Audio journalism app Curio can now create personalized episodes using AI

Curio, a startup building a platform that turns expert journalism into professionally narrated content, is embracing AI technology to create custom audio episodes based on your directions. The company already today has a large catalog of high-quality journalism licensed from partners such as The Wall Street Journal, The Guardian, The Atlantic, The Washington Post, Bloomberg, New York Magazine, and others, which it used to train its AI model. powered by OpenAI technologies. As a result, Curio users can now ask its new AI helper, “Rio”, a question they want to know more about, and then have it return a bespoke audio episode containing only fact-checked content – no AI “hallucinations” .

The company is also today announcing an additional strategic investment from the head of TED, Chris Andersen, a previous investor in Curio’s Serie A round. Prior to this, Curio had raised more than $15 million from investors including EarlyBird, Draper Esprit, Cherry Ventures, Horizons Ventures, 500 Startups and others.

Anderson’s new contribution amount is not being disclosed, but Curio says he is a “significant investor”.

Founded in 2016 by ex-BBC strategist Govind Balakrishnan and London lawyer Srikant Chakravarti, Curio had the concept of offering a subscription-based service providing access to a curated library of journalism translated into audio. To do this, the company partnered with dozens of media organizations to license their content, which is then narrated by voice actors and added to the Curio app. The experience is an improvement over the news audio offerings of services like Pocket, where users save articles to listen to later, as Curio’s content is read by real people, not robotic-sounding AI voices.

With the addition of its AI feature, Curio can now also curate custom audio on top of its hand-picked selection of audio journalism. The company believes this could become a powerful use case for AI at a time when there are legitimate concerns about AI chatbots providing false information or fabricating facts when they don’t know how to generate the right response – something that is called a “hallucination”. We’ve already seen falsehoods from AI chatbots when both Google and Microsoft demonstrated their new AI search tools, for example.

Curio’s AI, on the other hand, won’t return anything it “makes up” as it combines audio clips from across the catalog in response to user queries, essentially creating mini-podcast episodes that let you explore a topic through quality, fact-checked journalism.

The company suggests you could use the AI ​​feature through clues like, “Tell me about the possibility of peace in Ukraine,” “What’s the future of food?” “Tell me about the US debt ceiling”, “Tell me why Vermeer is so great”, or “I have 40 minutes, update me on AI.”

Image Credits: Curio screenshot on the web

However, the AI ​​cannot return breaking news information because it takes time to translate news articles into spoken audio. But it could be used to explore different topics in more detail.

“We are trying to create an AI that doesn’t hallucinate from a technical perspective,” explains Curio’s chief marketing officer, Gastón Tourn. “And the second thing that’s interesting is this idea of ​​unlocking knowledge from journalism — from news — because when you ask questions, it’s actually also proposing articles from, maybe from a few years ago, but they’re still super relevant for what’s going on right now.”

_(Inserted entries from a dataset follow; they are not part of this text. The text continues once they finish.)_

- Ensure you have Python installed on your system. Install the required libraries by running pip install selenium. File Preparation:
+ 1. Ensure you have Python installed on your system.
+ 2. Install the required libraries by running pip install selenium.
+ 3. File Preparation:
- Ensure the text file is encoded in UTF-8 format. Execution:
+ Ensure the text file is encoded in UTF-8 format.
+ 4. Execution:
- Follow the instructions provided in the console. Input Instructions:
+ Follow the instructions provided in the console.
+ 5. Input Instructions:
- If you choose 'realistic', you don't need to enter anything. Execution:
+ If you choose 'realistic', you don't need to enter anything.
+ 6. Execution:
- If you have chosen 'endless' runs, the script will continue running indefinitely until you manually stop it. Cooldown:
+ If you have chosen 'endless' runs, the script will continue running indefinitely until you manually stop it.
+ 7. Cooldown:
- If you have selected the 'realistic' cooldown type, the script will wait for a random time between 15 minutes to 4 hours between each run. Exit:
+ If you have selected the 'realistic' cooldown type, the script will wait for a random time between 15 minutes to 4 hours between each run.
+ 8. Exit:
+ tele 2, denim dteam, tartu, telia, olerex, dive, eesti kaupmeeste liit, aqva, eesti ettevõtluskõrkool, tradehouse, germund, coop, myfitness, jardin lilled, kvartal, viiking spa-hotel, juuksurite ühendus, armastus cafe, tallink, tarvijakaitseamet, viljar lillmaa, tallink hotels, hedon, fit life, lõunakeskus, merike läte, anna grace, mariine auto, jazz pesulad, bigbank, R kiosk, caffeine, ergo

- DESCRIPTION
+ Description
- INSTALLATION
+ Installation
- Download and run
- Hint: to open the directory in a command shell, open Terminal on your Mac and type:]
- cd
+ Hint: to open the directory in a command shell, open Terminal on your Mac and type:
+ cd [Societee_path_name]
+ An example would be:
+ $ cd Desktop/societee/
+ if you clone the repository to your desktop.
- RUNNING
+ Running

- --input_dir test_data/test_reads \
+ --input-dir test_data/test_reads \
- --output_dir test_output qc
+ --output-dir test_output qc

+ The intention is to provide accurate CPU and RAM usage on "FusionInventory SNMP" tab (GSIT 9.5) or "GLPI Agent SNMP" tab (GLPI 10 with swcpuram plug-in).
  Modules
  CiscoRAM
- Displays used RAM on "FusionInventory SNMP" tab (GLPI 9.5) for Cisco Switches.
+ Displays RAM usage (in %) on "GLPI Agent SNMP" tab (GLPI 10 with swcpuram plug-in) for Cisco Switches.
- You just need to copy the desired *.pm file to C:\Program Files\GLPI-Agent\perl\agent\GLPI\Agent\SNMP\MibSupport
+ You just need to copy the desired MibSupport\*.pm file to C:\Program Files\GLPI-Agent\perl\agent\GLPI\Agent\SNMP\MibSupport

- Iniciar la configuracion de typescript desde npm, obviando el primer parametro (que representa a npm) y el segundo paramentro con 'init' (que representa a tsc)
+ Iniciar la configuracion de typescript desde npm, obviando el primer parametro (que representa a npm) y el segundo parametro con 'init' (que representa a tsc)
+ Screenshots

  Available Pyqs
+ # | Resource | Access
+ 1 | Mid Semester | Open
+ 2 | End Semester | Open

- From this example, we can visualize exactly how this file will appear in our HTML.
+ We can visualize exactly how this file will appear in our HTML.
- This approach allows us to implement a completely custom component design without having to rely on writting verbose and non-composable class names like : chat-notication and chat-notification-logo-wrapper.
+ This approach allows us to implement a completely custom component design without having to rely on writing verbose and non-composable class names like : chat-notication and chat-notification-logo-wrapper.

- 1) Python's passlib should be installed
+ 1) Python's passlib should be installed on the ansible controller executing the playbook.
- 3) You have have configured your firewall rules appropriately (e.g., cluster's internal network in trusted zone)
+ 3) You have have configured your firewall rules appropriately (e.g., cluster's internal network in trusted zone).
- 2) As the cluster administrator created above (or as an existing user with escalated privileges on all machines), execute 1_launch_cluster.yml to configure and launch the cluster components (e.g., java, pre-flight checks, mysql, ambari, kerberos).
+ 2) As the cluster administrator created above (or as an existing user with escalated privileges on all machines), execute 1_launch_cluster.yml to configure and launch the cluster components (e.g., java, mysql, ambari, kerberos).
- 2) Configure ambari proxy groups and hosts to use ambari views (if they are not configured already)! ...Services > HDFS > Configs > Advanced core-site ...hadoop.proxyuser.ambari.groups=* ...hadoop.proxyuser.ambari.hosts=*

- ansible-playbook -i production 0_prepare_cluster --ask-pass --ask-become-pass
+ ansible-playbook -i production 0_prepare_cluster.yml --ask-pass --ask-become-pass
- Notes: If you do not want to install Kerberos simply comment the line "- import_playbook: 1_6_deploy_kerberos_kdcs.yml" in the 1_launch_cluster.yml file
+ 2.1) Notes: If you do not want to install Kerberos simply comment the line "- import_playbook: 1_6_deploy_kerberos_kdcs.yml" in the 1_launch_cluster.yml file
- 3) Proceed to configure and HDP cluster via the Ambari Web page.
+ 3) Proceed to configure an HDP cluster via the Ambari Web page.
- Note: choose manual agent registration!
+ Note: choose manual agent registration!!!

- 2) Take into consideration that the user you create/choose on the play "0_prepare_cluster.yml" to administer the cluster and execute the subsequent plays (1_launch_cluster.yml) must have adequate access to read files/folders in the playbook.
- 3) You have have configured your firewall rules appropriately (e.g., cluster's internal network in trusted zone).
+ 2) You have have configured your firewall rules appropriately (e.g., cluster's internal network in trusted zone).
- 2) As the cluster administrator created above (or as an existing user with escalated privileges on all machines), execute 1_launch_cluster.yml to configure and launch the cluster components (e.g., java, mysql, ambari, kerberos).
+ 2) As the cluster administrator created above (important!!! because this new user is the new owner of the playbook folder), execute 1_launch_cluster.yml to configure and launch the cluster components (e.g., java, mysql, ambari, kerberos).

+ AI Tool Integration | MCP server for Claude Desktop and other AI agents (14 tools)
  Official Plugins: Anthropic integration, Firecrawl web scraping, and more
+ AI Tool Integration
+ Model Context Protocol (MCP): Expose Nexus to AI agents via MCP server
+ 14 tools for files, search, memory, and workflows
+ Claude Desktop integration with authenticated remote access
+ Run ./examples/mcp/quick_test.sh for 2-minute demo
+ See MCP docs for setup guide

In addition to the media brands mentioned above, Curio also has relationships with The Economist, FT, WIRED, Vox, Vulture, Scientific American, Fast Company, Salon, Aeon, Bloomberg Businessweek, Foreign Policy, The Cut and others – more than 30 publications are supported in total. (We should note that the New York Times isn’t one of them. And the company launched its own audio journalism app today, it turns out.)

To get started with the new Curio AI, type your question or prompt in the box provided, as if you were interacting with an AI chatbot, such as ChatGPT. (Curio relies on OpenAI’s GPT 3.5 model, we understand.) This feature is available both on the web and in Curio’s mobile apps.

To create the personalized audio delivery for you, Curio crunches through over 5,000 hours of audio, but from the user’s perspective, it all takes just a few moments. This results in a modified audio episode with an introduction and two articles from Curio’s publications.

Curio itself is a premium subscription service that costs $24.99 per month (or $14.99 per month if you pay for a year upfront). However, the AI ​​feature is free to use for now. The company says it’s because it wants to get “Rio” in the hands of as many people as possible so it can learn. For example, it’s trying to understand what length users prefer these personalized episodes, but right now it’s leaning towards shorter articles.

Later, Curio may add more features, such as the ability to share your episodes with others or get suggestions based on what other users ask for.

“We don’t see AI as a curation tool,” Tourn notes. “We see it more as a discovery tool. We think what AI does is dig up content that’s super interesting and find ways to interact with it, but the curation is still human and the voices are still human.

The company today has a customer base of thousands of subscribers and over a million app downloads, but the AI ​​addition could lead to the app gaining more traction as users explore this unique use case for AI. The company expects to reach 100,000 paying subscribers by the end of the year.

Updated, 5/17/23, 12:57 ET to include forecast.